Из дому Петрик выходит после обеда. Через плечо у него переброшена вместительная почтальонская сумка на широком ремне, в руке — ухватистая ореховая палка. Петрик обжег ее на костре и всю изукрасил разными затейливыми узорами. Палка эта нужна ему не для забавы. В Погосте, чуть не в каждом дворе, — злющие собаки. Особенно лютый барбос у дядьки, который живет напротив почты. Настоящий волкодав. Попробуй пройди без палки — тут же штаны располосует.
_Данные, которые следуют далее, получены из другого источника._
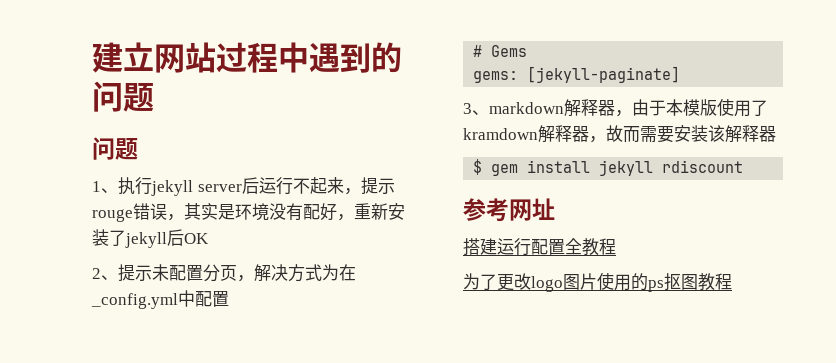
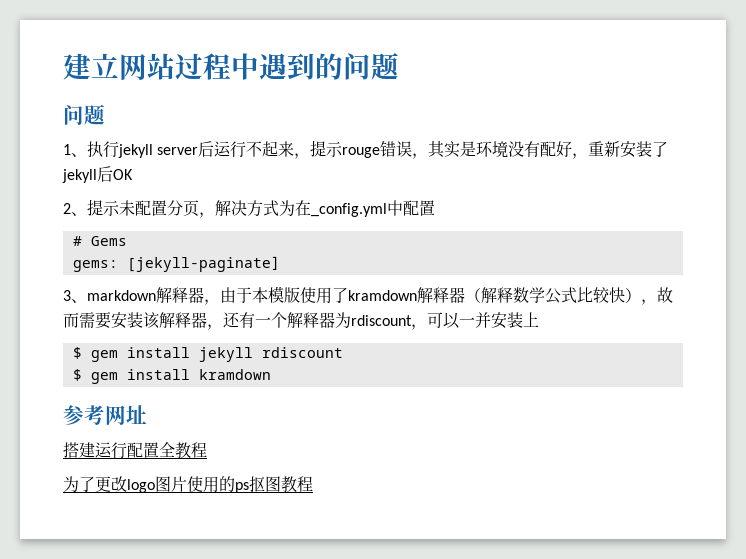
(589, 134) none -> [465,287,641,304] （解释数学公式比较快）
(776, 134) none -> [207,312,539,330] ，还有一个解释器为rdiscount，可以一并安装上
(744, 166) none -> [72,369,271,384] // $ gem install kramdown

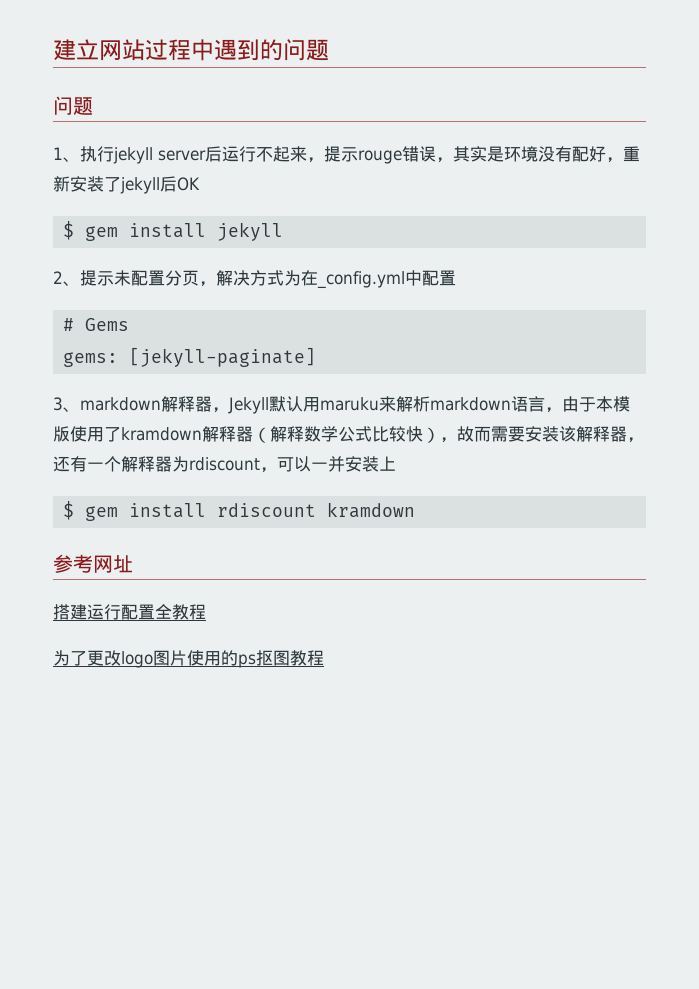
(133, 174) none -> [63,221,284,241] // $ gem install jekyll
(220, 302) none -> [228,396,562,414] Jekyll默认用maruku来解析markdown语言，
[198,347,343,362] [72,369,190,384] jekyll rdiscount // $ gem install -> [217,503,317,517] rdiscount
Сегодня, как и обычно, перед тем как свернуть на Погостянскую дорогу, Петрик зашел в правление колхоза: может, нужно что-нибудь передать в сельсовет.
Колхозный счетовод Олечка Панасюк — веселая, смешливая девушка с комсомольским значком на голубой блузке — приветлива со всеми, кто бы ни заглянул в правление, а уж с Петриком — особенно. Недавно она была на курсах и теперь часто получает от своего знакомого Толи письма с красивыми разноцветными марками. Марки Олечка отдает Петрику, а письма прочитывает тут же, при нем. Наверно, Толя пишет ей что-то хорошее, потому что Олечка просто расцветает. Она тоненькая и хрупкая, и такого маленького росточка, что сними туфельки на каблуках, будет ничуть не выше Петрика. За работой она всегда что-то напевает или насвистывает, как мальчишка.
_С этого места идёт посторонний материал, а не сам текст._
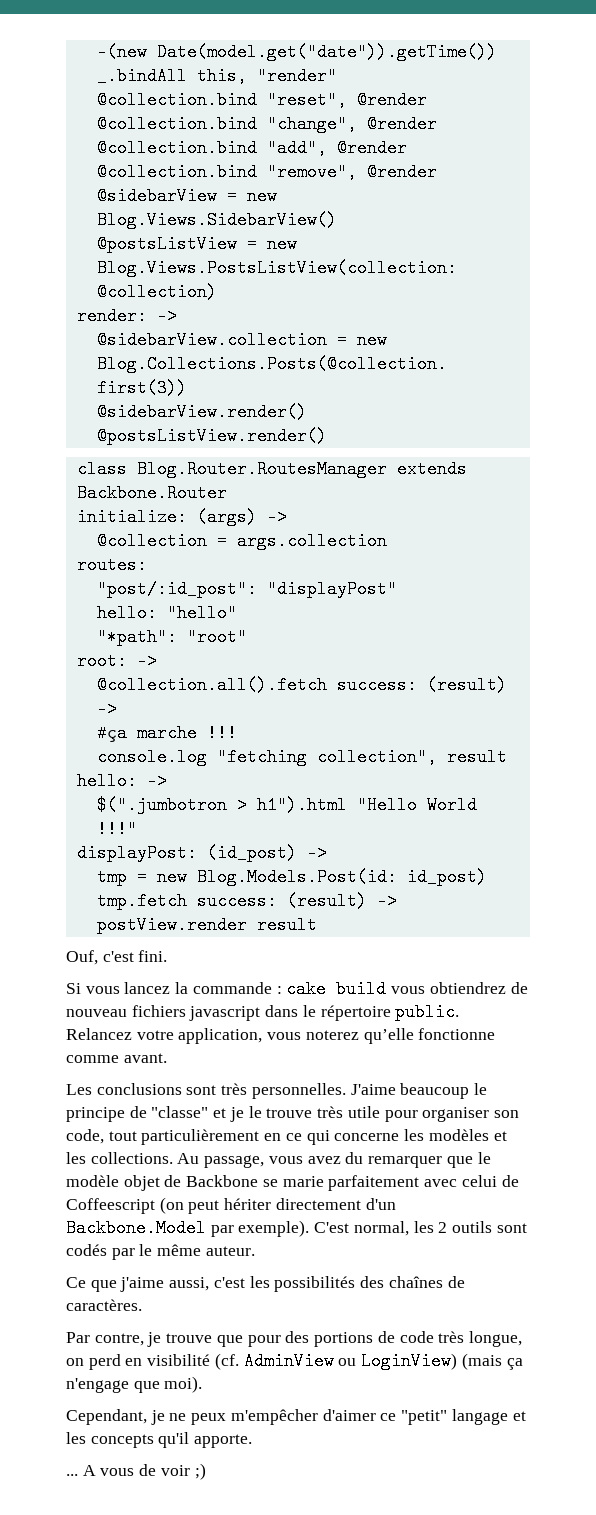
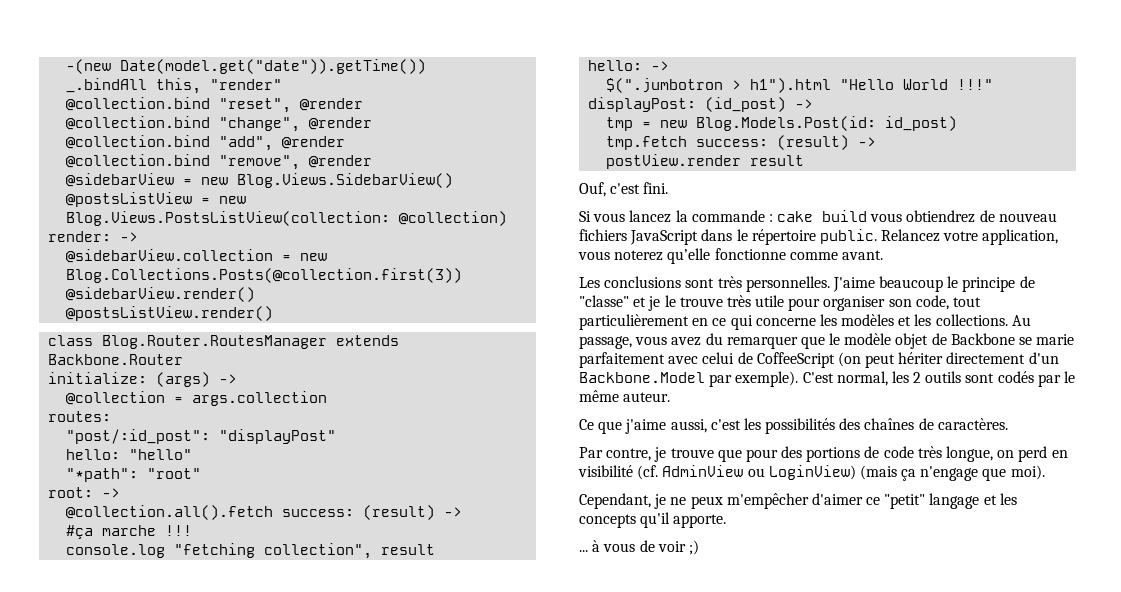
[189,1006,261,1021] javascript -> [630,230,699,245] JavaScript
[66,1198,155,1214] Coffeescript -> [756,352,835,368] CoffeeScript
[82,1465,96,1476] A -> [592,540,601,552] à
Вот и сейчас не успевает Петрик переступить порог правления, как уже слышит ее заливисто-звонкий голос:
Отворите скорей, Почтальон у дверей, Он нам письма принес От родных и друзей…— Еще не принес, — не может сдержать улыбки Петрик. — Еще, может, принесу. Попозже, к концу работы. — И серьезно, как человек взрослый, самостоятельный спрашивает: — В сельсовет ничего нету?
— Сегодня нету, — отвечает Олечка. — Но это очень хорошо, что ты зашел. — Она достает из ящика стола конверт и, покраснев, просит: — Будь другом, занеси на почту.
Петрик опускает письмо в пустую сумку и выходит. Ему радостно, что он может удружить красивой и веселой девушке.
До Погоста ровно три километра. Сначала, почти полкилометра, дорога идет полем, затем ныряет в лес, чтобы вынырнуть из него уже возле самого поселка.
Полевая дорога выгибается под солнцем белой выгоревшей лентой. Слева шелестит колосьями высокая рожь, справа сбегает в широкий лог ровными рядками картофель. С высокого синего неба льется песня жаворонка. Где ж это он? Петрик останавливается, запрокидывает голову, козырьком прикладывает к глазам ладонь. Ага, вон где! Трепещет крылышками на одном месте, словно подвязанный к небосводу невидимой ниточкой, звенит, заливается.